:: WHAT THE TASK REQUIRES ::
Return all the data, word for word.

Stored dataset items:
╭──
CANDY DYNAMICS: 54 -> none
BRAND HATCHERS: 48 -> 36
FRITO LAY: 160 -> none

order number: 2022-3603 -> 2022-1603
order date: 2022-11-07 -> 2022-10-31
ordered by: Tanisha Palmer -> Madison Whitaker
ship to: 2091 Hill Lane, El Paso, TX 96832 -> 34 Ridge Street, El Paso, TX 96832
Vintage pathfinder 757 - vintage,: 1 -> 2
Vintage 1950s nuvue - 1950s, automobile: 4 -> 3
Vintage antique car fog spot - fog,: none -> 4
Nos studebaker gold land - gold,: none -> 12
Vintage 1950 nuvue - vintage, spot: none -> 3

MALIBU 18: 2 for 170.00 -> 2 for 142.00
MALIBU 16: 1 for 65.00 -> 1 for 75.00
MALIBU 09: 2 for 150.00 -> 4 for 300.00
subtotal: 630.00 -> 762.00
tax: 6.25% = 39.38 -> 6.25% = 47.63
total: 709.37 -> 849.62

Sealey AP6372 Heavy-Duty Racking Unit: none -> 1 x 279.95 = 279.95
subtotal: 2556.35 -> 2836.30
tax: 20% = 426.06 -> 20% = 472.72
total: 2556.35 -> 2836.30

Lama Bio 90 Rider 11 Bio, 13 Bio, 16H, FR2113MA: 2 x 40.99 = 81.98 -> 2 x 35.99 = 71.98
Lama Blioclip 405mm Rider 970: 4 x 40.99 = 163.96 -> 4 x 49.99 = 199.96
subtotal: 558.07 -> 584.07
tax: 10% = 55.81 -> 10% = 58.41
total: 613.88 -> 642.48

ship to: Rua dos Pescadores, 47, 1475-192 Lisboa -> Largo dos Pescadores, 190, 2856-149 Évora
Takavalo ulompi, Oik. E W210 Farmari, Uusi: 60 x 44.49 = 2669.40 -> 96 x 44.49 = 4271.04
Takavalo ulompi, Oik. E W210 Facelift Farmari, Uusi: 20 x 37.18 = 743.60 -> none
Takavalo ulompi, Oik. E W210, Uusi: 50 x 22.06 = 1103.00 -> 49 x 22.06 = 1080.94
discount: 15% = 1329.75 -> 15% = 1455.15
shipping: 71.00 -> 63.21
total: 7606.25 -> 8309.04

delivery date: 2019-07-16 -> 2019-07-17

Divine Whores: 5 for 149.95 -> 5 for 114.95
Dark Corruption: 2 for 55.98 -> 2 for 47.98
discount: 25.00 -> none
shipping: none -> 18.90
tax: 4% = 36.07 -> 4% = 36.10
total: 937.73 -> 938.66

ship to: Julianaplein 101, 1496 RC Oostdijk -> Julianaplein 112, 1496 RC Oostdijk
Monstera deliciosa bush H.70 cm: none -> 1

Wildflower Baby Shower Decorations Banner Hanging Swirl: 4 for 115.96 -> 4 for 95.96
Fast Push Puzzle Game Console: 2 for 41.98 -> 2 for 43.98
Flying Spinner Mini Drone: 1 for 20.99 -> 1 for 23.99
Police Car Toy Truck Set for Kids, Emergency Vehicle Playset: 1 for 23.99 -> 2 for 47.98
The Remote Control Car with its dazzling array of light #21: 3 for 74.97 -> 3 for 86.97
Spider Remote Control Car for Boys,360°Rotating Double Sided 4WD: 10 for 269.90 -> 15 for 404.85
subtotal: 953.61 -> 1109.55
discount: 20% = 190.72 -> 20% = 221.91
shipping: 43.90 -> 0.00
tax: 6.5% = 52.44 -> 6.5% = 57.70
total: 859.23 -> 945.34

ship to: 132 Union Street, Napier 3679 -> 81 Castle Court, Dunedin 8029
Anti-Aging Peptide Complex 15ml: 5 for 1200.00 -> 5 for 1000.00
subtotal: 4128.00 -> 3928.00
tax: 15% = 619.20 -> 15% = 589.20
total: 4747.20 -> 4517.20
╰──
:: WRITTEN REPLY ::
CANDY DYNAMICS: 54 -> none
BRAND HATCHERS: 48 -> 36
FRITO LAY: 160 -> none

order number: 2022-3603 -> 2022-1603
order date: 2022-11-07 -> 2022-10-31
ordered by: Tanisha Palmer -> Madison Whitaker
ship to: 2091 Hill Lane, El Paso, TX 96832 -> 34 Ridge Street, El Paso, TX 96832
Vintage pathfinder 757 - vintage,: 1 -> 2
Vintage 1950s nuvue - 1950s, automobile: 4 -> 3
Vintage antique car fog spot - fog,: none -> 4
Nos studebaker gold land - gold,: none -> 12
Vintage 1950 nuvue - vintage, spot: none -> 3

MALIBU 18: 2 for 170.00 -> 2 for 142.00
MALIBU 16: 1 for 65.00 -> 1 for 75.00
MALIBU 09: 2 for 150.00 -> 4 for 300.00
subtotal: 630.00 -> 762.00
tax: 6.25% = 39.38 -> 6.25% = 47.63
total: 709.37 -> 849.62

Sealey AP6372 Heavy-Duty Racking Unit: none -> 1 x 279.95 = 279.95
subtotal: 2556.35 -> 2836.30
tax: 20% = 426.06 -> 20% = 472.72
total: 2556.35 -> 2836.30

Lama Bio 90 Rider 11 Bio, 13 Bio, 16H, FR2113MA: 2 x 40.99 = 81.98 -> 2 x 35.99 = 71.98
Lama Blioclip 405mm Rider 970: 4 x 40.99 = 163.96 -> 4 x 49.99 = 199.96
subtotal: 558.07 -> 584.07
tax: 10% = 55.81 -> 10% = 58.41
total: 613.88 -> 642.48

ship to: Rua dos Pescadores, 47, 1475-192 Lisboa -> Largo dos Pescadores, 190, 2856-149 Évora
Takavalo ulompi, Oik. E W210 Farmari, Uusi: 60 x 44.49 = 2669.40 -> 96 x 44.49 = 4271.04
Takavalo ulompi, Oik. E W210 Facelift Farmari, Uusi: 20 x 37.18 = 743.60 -> none
Takavalo ulompi, Oik. E W210, Uusi: 50 x 22.06 = 1103.00 -> 49 x 22.06 = 1080.94
discount: 15% = 1329.75 -> 15% = 1455.15
shipping: 71.00 -> 63.21
total: 7606.25 -> 8309.04

delivery date: 2019-07-16 -> 2019-07-17

Divine Whores: 5 for 149.95 -> 5 for 114.95
Dark Corruption: 2 for 55.98 -> 2 for 47.98
discount: 25.00 -> none
shipping: none -> 18.90
tax: 4% = 36.07 -> 4% = 36.10
total: 937.73 -> 938.66

ship to: Julianaplein 101, 1496 RC Oostdijk -> Julianaplein 112, 1496 RC Oostdijk
Monstera deliciosa bush H.70 cm: none -> 1

Wildflower Baby Shower Decorations Banner Hanging Swirl: 4 for 115.96 -> 4 for 95.96
Fast Push Puzzle Game Console: 2 for 41.98 -> 2 for 43.98
Flying Spinner Mini Drone: 1 for 20.99 -> 1 for 23.99
Police Car Toy Truck Set for Kids, Emergency Vehicle Playset: 1 for 23.99 -> 2 for 47.98
The Remote Control Car with its dazzling array of light #21: 3 for 74.97 -> 3 for 86.97
Spider Remote Control Car for Boys,360°Rotating Double Sided 4WD: 10 for 269.90 -> 15 for 404.85
subtotal: 953.61 -> 1109.55
discount: 20% = 190.72 -> 20% = 221.91
shipping: 43.90 -> 0.00
tax: 6.5% = 52.44 -> 6.5% = 57.70
total: 859.23 -> 945.34

ship to: 132 Union Street, Napier 3679 -> 81 Castle Court, Dunedin 8029
Anti-Aging Peptide Complex 15ml: 5 for 1200.00 -> 5 for 1000.00
subtotal: 4128.00 -> 3928.00
tax: 15% = 619.20 -> 15% = 589.20
total: 4747.20 -> 4517.20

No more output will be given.